Women are still being subjugated, tortured and otherwise humiliated around the world, but we're going to spend court time and taxpayer money parsing the difference between sexual badinage and unwarranted badgering -- most of it on the phone -- before we decide whether to award the accused some $60 million in damages. Where is tort reform when you need it?
Not that the sanctimonious O'Reilly is necessarily innocent. He relishes giving tongue-lashings to his on-air guests on "The O'Reilly Factor"; it's not such a leap to imagine him using that same verbal agility off-air to gain similar sway over whoever is in his orbit.
Impressionable young women can be seduced by the charm or charisma of celeb bosses. (Whether Mackris fits that description remains to be seen.)
Things have changed, however, from 30 years ago when women mostly put up with sexual innuendo in the workplace as simply the way men naturally interacted with them. Now, thanks to the overtime efforts of HR departments, even the most courtly of comments from the most gentlemanly of colleagues is considered out of place.
Given some of the stories coming out about Mackris in the tabs, this case could easily end up discrediting the accuser as much as or more than the alleged abuser.
Several facts are already being seized upon by News Corp. and O'Reilly forces to puncture the plaintiff's case, and to save the company a bunch of money.
For one thing, Mackris worked as an associate producer at "Factor" for four years before leaving in January to work for CNN on "Paula Zahn Now." But she returned in July to Fox News -- a move that has a lot of folks scratching their heads.
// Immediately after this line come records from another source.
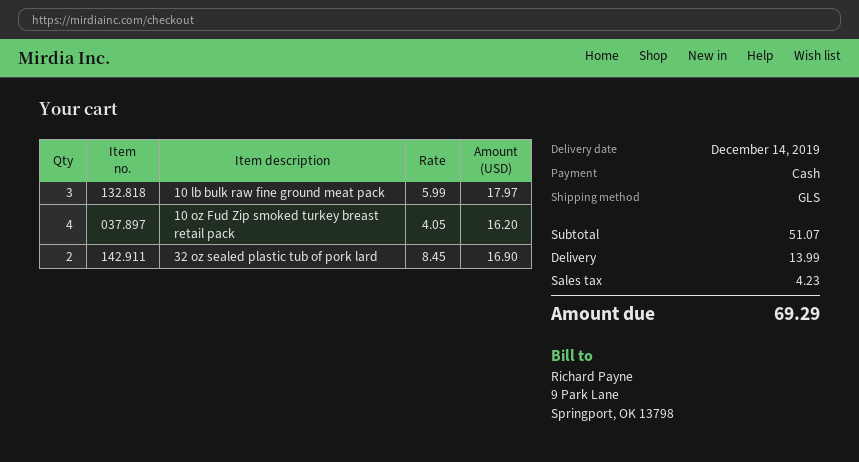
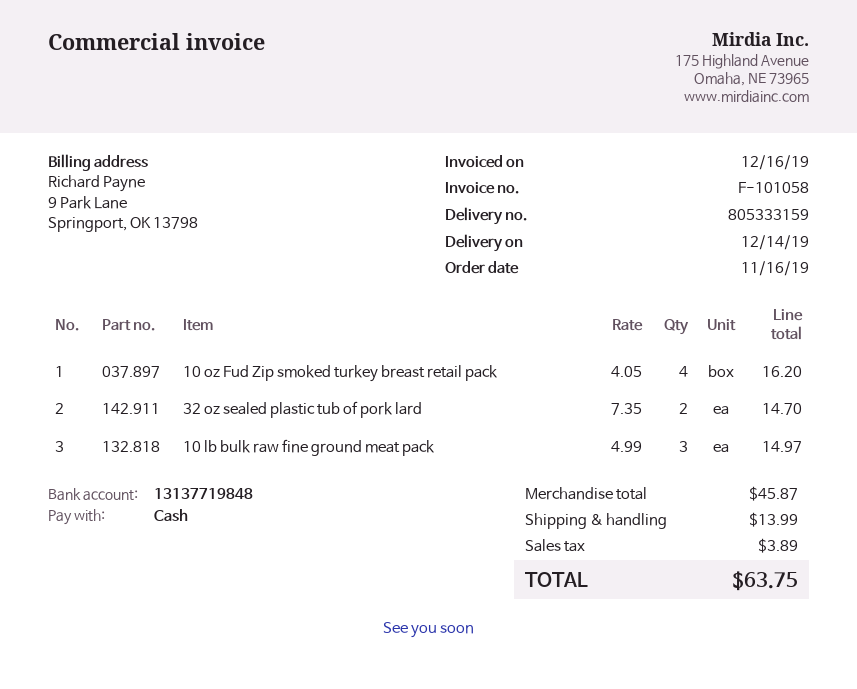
10 lb bulk raw fine ground meat pack: 3 x 5.99 = 17.97 -> 3 x 4.99 = 14.97
32 oz sealed plastic tub of pork lard: 2 x 8.45 = 16.90 -> 2 x 7.35 = 14.70
subtotal: 51.07 -> 45.87
tax: 4.23 -> 3.89
total: 69.29 -> 63.75

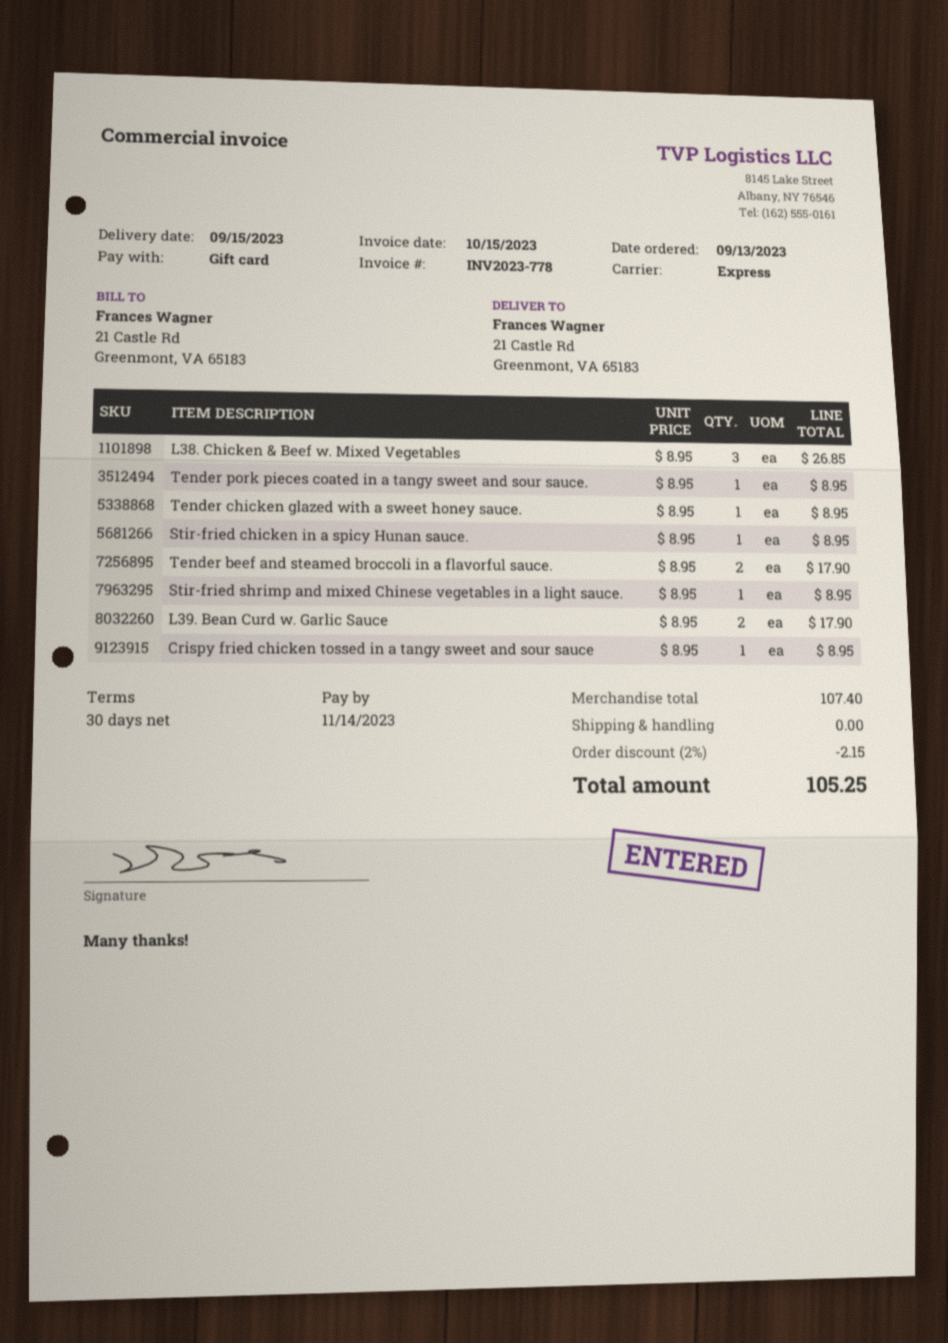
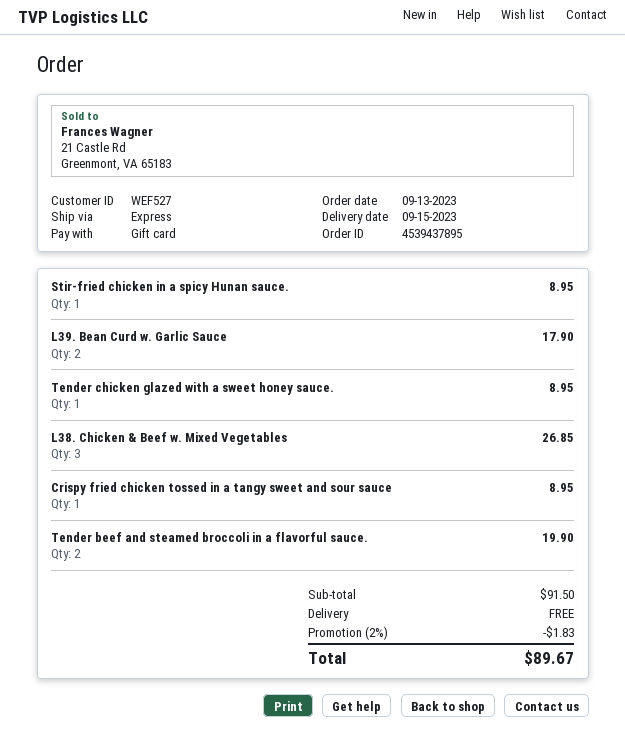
Tender pork pieces coated in a tangy sweet and sour sauce.: 1 for 8.95 -> none
Tender beef and steamed broccoli in a flavorful sauce.: 2 for 17.90 -> 2 for 19.90
Stir-fried shrimp and mixed Chinese vegetables in a light sauce.: 1 for 8.95 -> none
subtotal: 107.40 -> 91.50
discount: 2% = 2.15 -> 2% = 1.83
total: 105.25 -> 89.67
"Why on earth did she go back to Fox and why didn't she just hang up on him, and go to his bosses?" many have been wondering.
So, what impact is the brouhaha having on the Fox News star two weeks before the presidential election?
Well, the flap appears to be driving viewers to -- rather than away from -- O'Reilly, who already is cable's most-profitable and most-watched talkshow host. O'Reilly's ratings averaged 3 million viewers the first part of last week, up nearly 30% from his recent performance. And he was up 40% in the key news demo, averaging 975,000 adults 25-54.
But Mackris' allegations have apparently curbed the promotional tour for his bestselling children's book, "The O'Reilly Factor for Kids."
O'Reilly and publisher Harper Entertainment, a sister unit of News Corp., jointly decided to scrub a final round of TV interviews because of the media scrutiny.
O'Reilly has told Fox News viewers that he can't talk about the suit. Whether we'll continue to see O'Reilly the moral arbiter castigate others for disrespect toward women or see him smirk whenever the Clinton-Lewinsky affair is mentioned remains to be seen.
"It angers me that a man as powerful as Mr. Clinton would put his reputation and the country's welfare at risk dealing with a woman this immature," O'Reilly intoned back in 1999. "That speaks volumes about what kind of a man the president truly is."
Still -- and for this you have to appreciate O'Reilly's candor, or at least his savvy in getting ahead of the story -- he intimated on his radio show that suggestive conversations did take place, but said they were in no way harassing.
"I am a stupid guy, and every guy listening knows how that is ... that we are very stupid at times," O'Reilly admitted.
"Just the perception of something off-color is enough to make it so in today's workplace," says David Bowman, a corporate consultant to a number of media congloms.
Meanwhile, Mackris remained on the payroll at Fox News, although the net has asked the court to let it terminate her without violating a New York law that makes it illegal to fire an employee who complains of sexual harassment.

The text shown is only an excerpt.